You might think to yourself, "adding ActiveSupport will add, what, 1 second to my test suite boot time?" And you may be correct. But when you consider that ActiveSupport comprises about 43K LOC or 37% of the entire Rails codebase as of 4.1.1, and that you'll likely be using a very very small fraction of the packaged code, the tradeoffs feel far too imbalanced.

Instead, build your own micro-library to handle the conveniences you need. Maybe this request seems ludicrous, but I guarantee you'll be surprised by how few methods you actually need from ActiveSupport. The tradeoff for speed is compelling and warranted.

What about validations, associations and scopes?

You have a few options, none of which are ideal.

Firstly, you shouldn't be testing associations. Let's be serious, if your associations aren't in place, a lot is broken.

If you must test your validations because they're complex or you don't believe the single line it took to write it is enough of an assurance, one option is to test them at the acceptance level. This is a slow means of verifying validations are in place, but it is effective:

Scenario: User signs up with incomplete data
  Given I am on the registration page
  When I press "Submit"
  Then I should see "Username can't be blank"
  And I should see "Email can't be blank"

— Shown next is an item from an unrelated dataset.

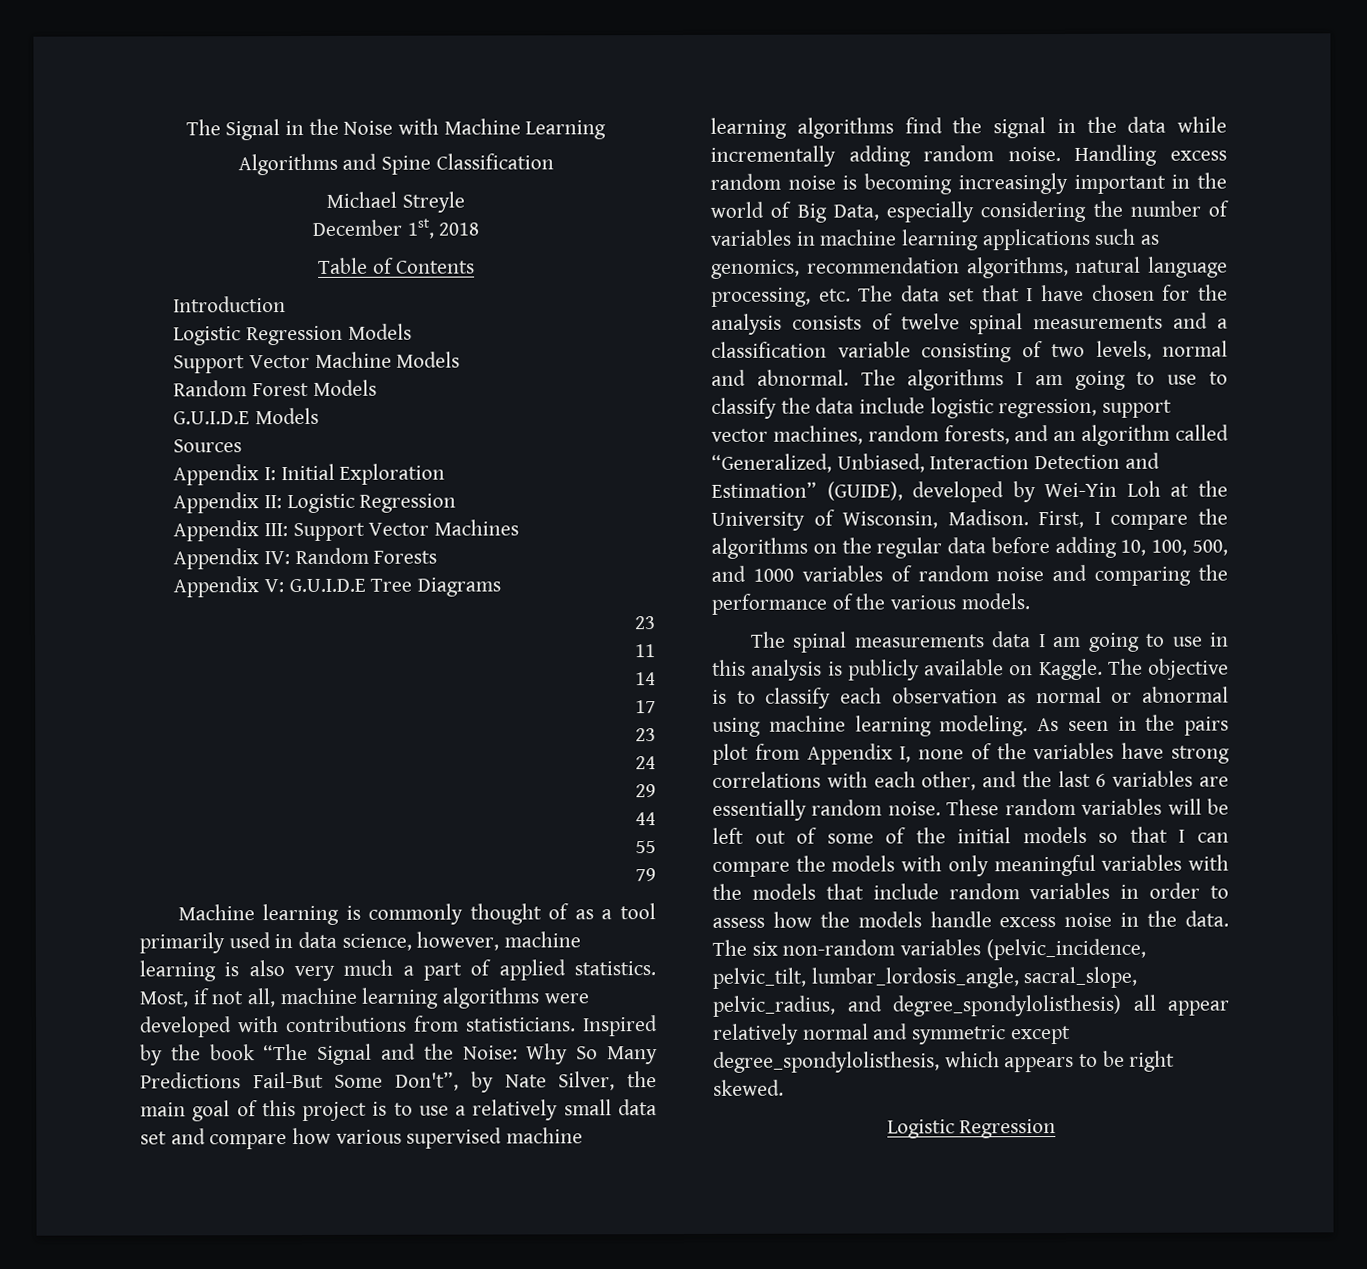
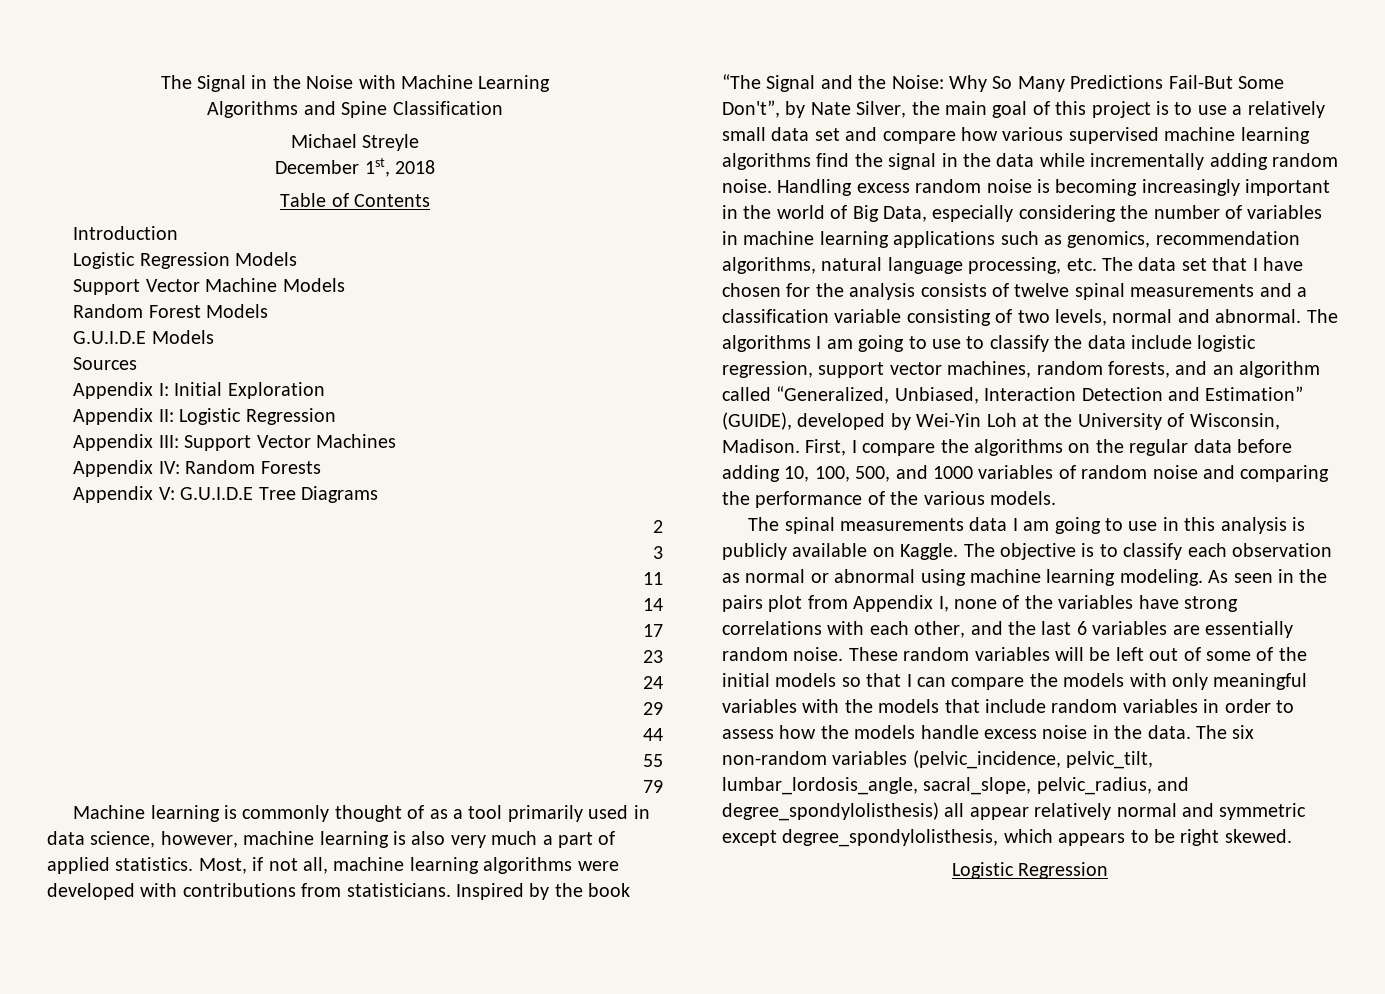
  Appendix V: G.U.I.D.E Tree Diagrams
- 23
+ 2
+ 3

Slow and cumbersome, but effective.

If you're testing a complex validation, it's probably best to move the validation into a designated ActiveModel::Validator class. Since this class depends on Rails, you'll need to compose some objects so Rails isn't loaded within your tests. It works well to have a mixin that does the true validation, which gets included in your ActiveModel::Validator class:

module ComplexValidations
  def validate(record)
    record.errors[:base] = 'Failed validations'
  end
end

This would be mixed into the validator:

class ComplexValidator < ActiveModel::Validator
  include ComplexValidations
end

Testing the mixin doesn't require Rails:

require 'spec_helper'
require 'validations/complex_validations'

describe ComplexValidations do
  let(:validator) do
    Class.new.include(ComplexValidations).new
  end

  it 'validates complexities' do
    errors = {}
    record = double('AR Model', errors: errors)

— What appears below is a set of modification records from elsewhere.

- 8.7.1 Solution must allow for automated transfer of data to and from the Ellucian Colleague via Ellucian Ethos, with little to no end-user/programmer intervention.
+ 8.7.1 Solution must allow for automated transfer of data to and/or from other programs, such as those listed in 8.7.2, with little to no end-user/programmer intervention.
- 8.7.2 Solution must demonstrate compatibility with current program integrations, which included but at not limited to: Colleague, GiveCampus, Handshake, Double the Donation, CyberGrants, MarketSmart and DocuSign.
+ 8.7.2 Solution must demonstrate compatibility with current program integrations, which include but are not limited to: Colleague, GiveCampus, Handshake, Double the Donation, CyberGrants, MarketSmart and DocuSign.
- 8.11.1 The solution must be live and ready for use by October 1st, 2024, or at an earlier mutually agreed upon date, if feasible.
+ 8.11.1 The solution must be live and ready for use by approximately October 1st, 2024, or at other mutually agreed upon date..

    validator.validate(record)

    expect(errors[:base]).to eq('Failed validations')
  end
end

Another technique, and my preferred approach, is to introduce a third suite, similar to an existing unit suite in a legacy codebase. The third suite would live exclusively for testing things of this nature and comprised of slow unit tests. Of course, this suite should not be continually run with Guard, but will exist for situations that need it, like testing validations, associations and scopes. Be careful though, this introduces a slippery slope that makes it easy to neglect high-low testing and throw everything into the slow unit suite.

Scopes are tricky because they do contain valuable business logic that does warrant tests. Just like validations, verifying scopes can be moved to the acceptance level, but my recommended approach is to introduce a slow unit suite to test these.

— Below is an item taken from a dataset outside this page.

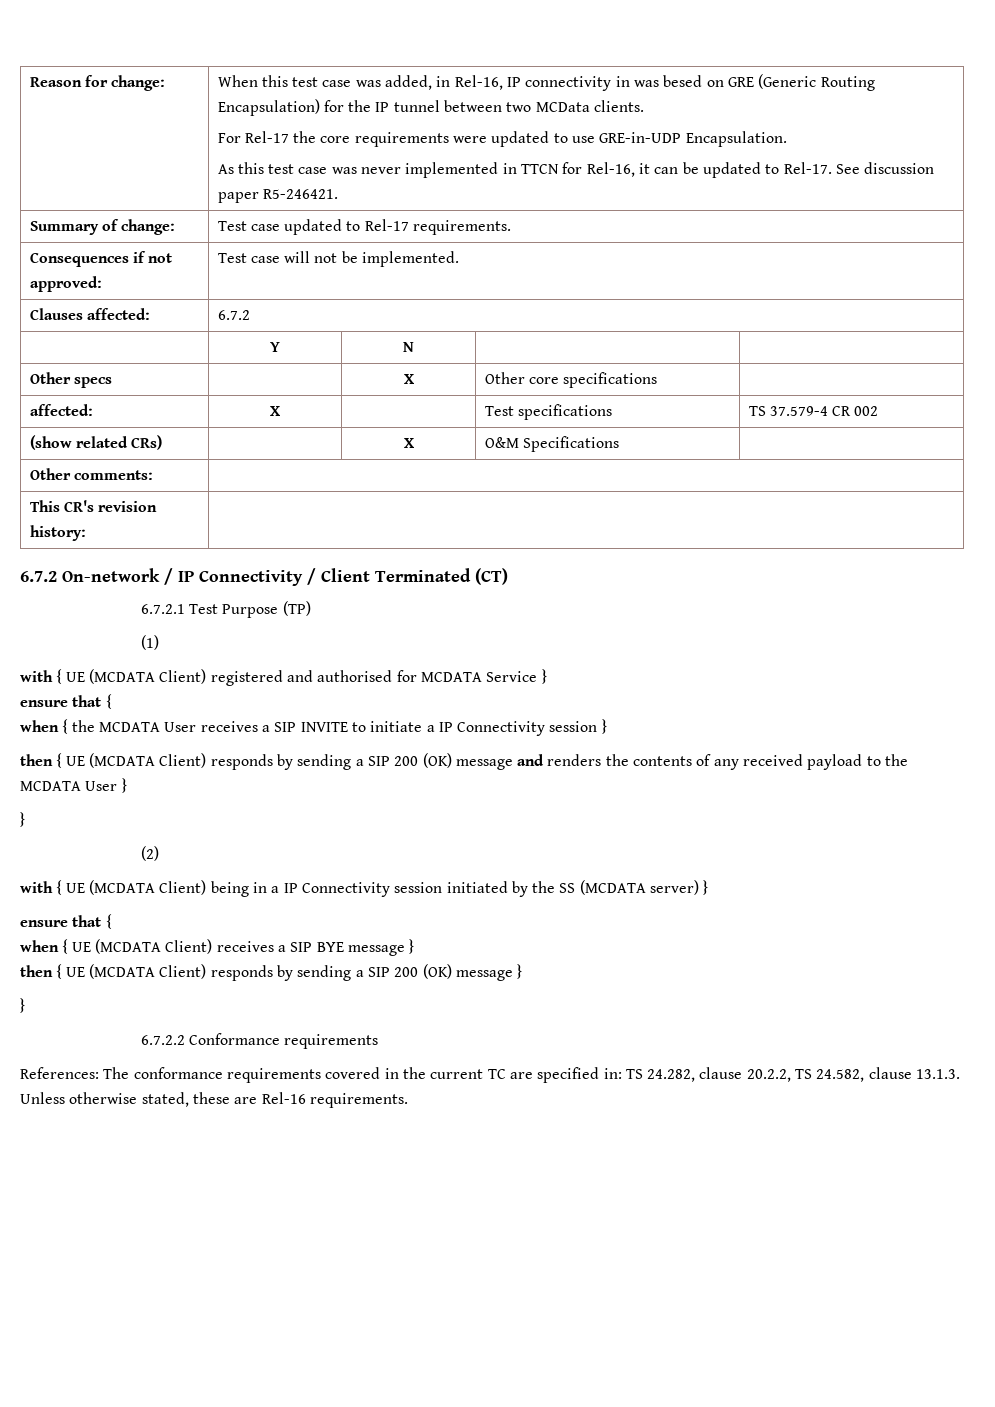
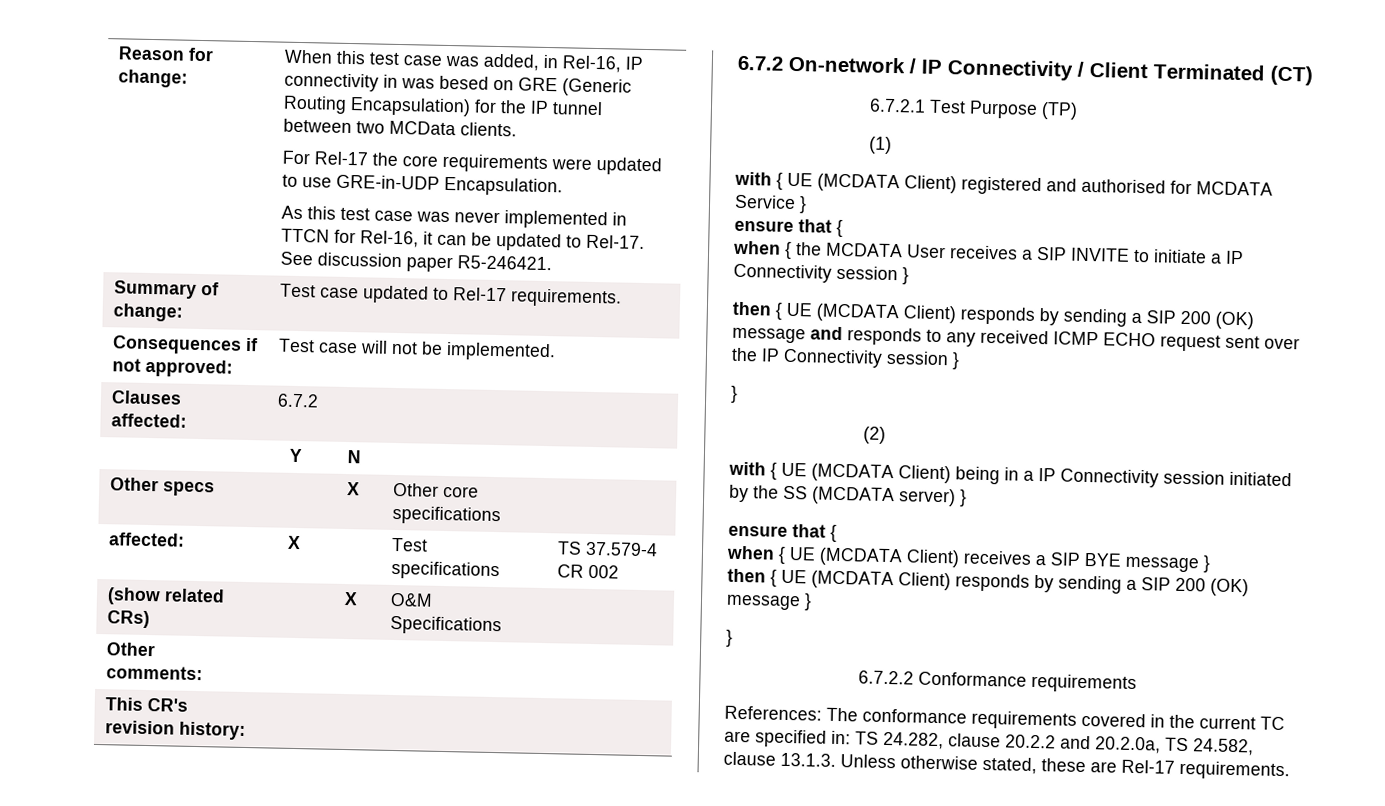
- then { UE (MCDATA Client) responds by sending a SIP 200 (OK) message and renders the contents of any received payload to the MCDATA User }
+ then { UE (MCDATA Client) responds by sending a SIP 200 (OK) message and responds to any received ICMP ECHO request sent over the IP Connectivity session }
- References: The conformance requirements covered in the current TC are specified in: TS 24.282, clause 20.2.2, TS 24.582, clause 13.1.3. Unless otherwise stated, these are Rel-16 requirements.
+ References: The conformance requirements covered in the current TC are specified in: TS 24.282, clause 20.2.2 and 20.2.0a, TS 24.582, clause 13.1.3. Unless otherwise stated, these are Rel-17 requirements.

If like me, you cringe at the thought of introducing a slow unit suite, one option is to stub the scopes. Set up a mixin like the previous example and use normal Rails APIs:

module PostScopes
  def published
    where(published: true)
  end
end

When testing, just assert that the correct query methods are called:

describe PostScopes do
  subject do
    Class.new.extend(PostScopes)
  end

  describe '.published' do
    it 'queries for published posts' do
      expect(subject).to receive(:where).with(published: true)

      subject.published
    end
  end
end

More complex mocking is necessary if the scope performs multiple queries:

def latest
  where(published: true).order('published_at DESC').first
end
describe '.latest' do
  it 'queries for the last published post' do
    relation = double('AR::Relation')

    expect(subject).to receive(:where).with(published: true).and_return(relation)
    expect(relation).to receive(:order).with('published_at DESC').and_return(relation)
    expect(relation).to receive(:first)

    subject.latest
  end
end

This level of mocking is too aggressive for my taste, but it works and allows for all the convenient scoping behavior we're used to. It's a little brittle, but damn fast.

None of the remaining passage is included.